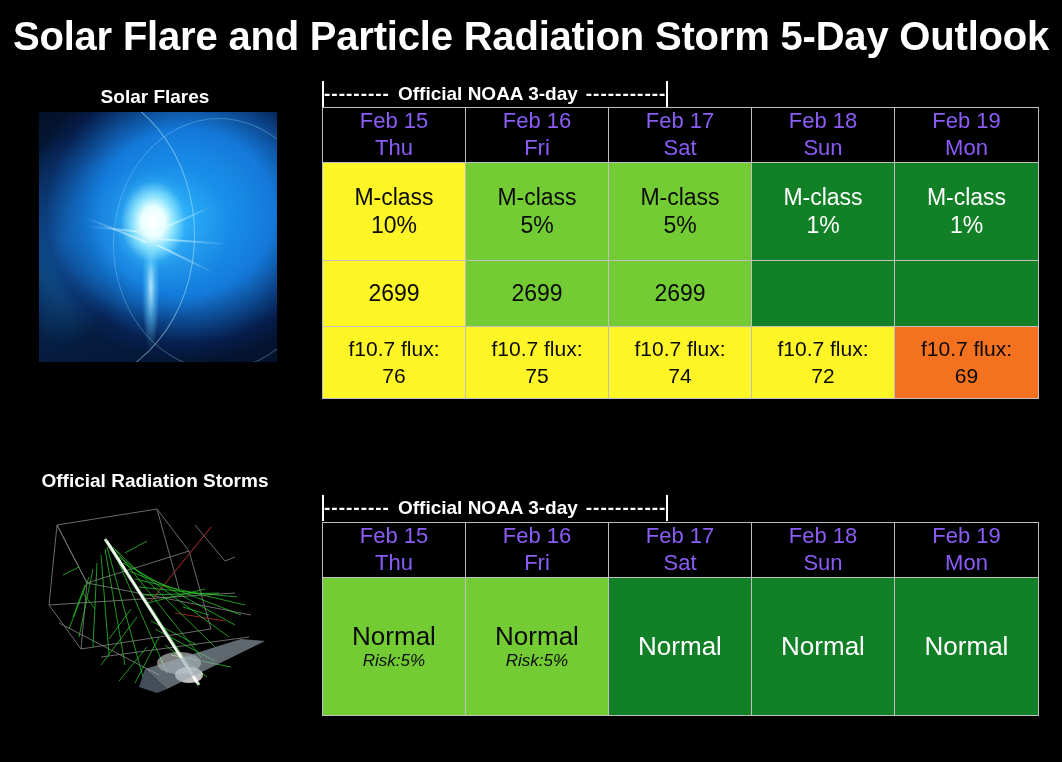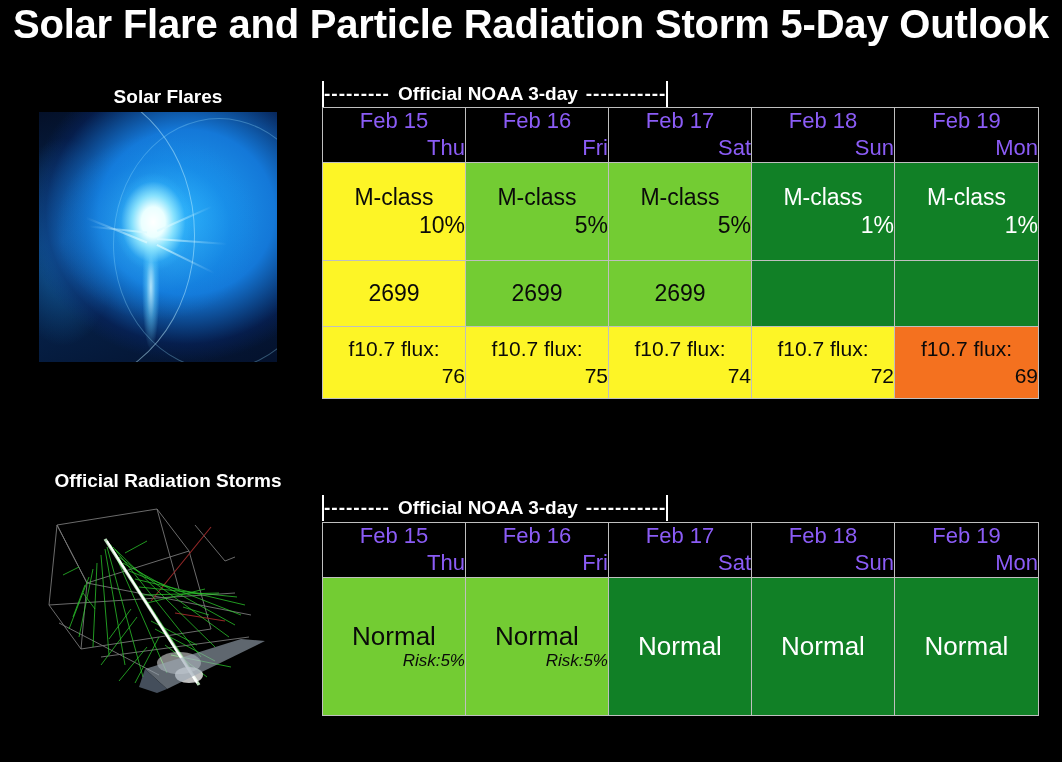--- a/index.html
+++ b/index.html
@@ -17,7 +17,7 @@
   }
   #page-title {
     position: absolute;
-    top: 2px;
+    top: 14px;
     left: 0;
     width: 1062px;
     text-align: center;

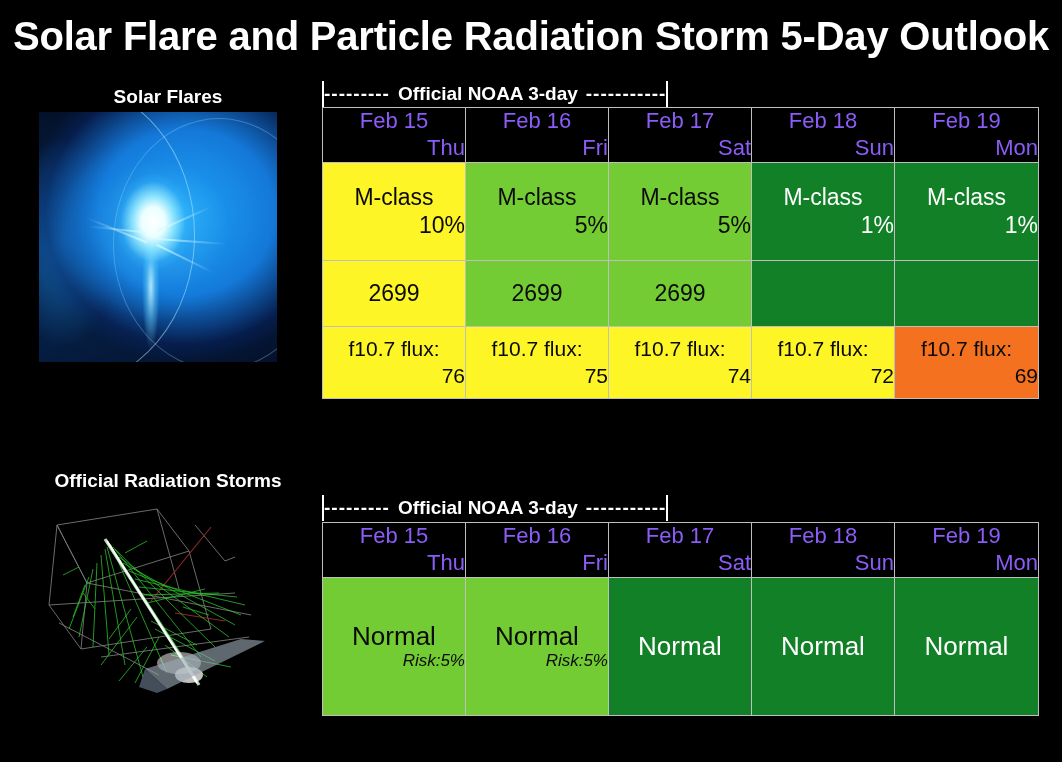--- a/index.html
+++ b/index.html
@@ -36,7 +36,6 @@
     color: #ffffff;
     text-align: center;
     white-space: nowrap;
-    margin-left: 13px;
   }
   #label-solar-flares { top: 86px; left: 0; width: 310px; }
   #label-particle-storms { top: 470px; left: 0; width: 310px; }

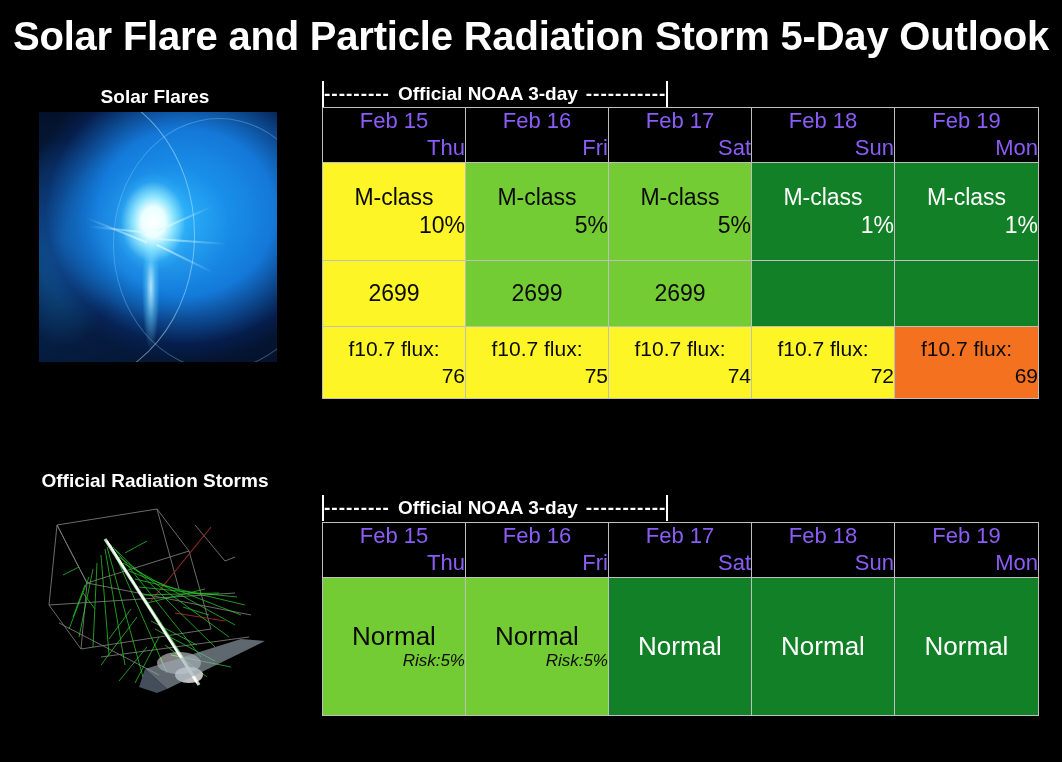--- a/index.html
+++ b/index.html
@@ -125,7 +125,7 @@
   td.c-orange   { background: #f4711f; color: #0a0a0a; border-color: #0f0f0f; }
 
   .cell-line1 { display: block; }
-  .cell-line2 { display: block; text-align: right; }
+  .cell-line2 { display: block; }
   .flare-cell { font-size: 23px; line-height: 1.22; }
   .region-cell { font-size: 23px; }
   .flux-cell { font-size: 21px; line-height: 1.3; }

━━━━━━━━━━━━━━━━

What you should do – Print the records above exactly, minus pictures.

Result for this exercise –
--- a/index.html
+++ b/index.html
@@ -17,7 +17,7 @@
   }
   #page-title {
     position: absolute;
-    top: 2px;
+    top: 14px;
     left: 0;
     width: 1062px;
     text-align: center;

--- a/index.html
+++ b/index.html
@@ -36,7 +36,6 @@
     color: #ffffff;
     text-align: center;
     white-space: nowrap;
-    margin-left: 13px;
   }
   #label-solar-flares { top: 86px; left: 0; width: 310px; }
   #label-particle-storms { top: 470px; left: 0; width: 310px; }

--- a/index.html
+++ b/index.html
@@ -125,7 +125,7 @@
   td.c-orange   { background: #f4711f; color: #0a0a0a; border-color: #0f0f0f; }
 
   .cell-line1 { display: block; }
-  .cell-line2 { display: block; text-align: right; }
+  .cell-line2 { display: block; }
   .flare-cell { font-size: 23px; line-height: 1.22; }
   .region-cell { font-size: 23px; }
   .flux-cell { font-size: 21px; line-height: 1.3; }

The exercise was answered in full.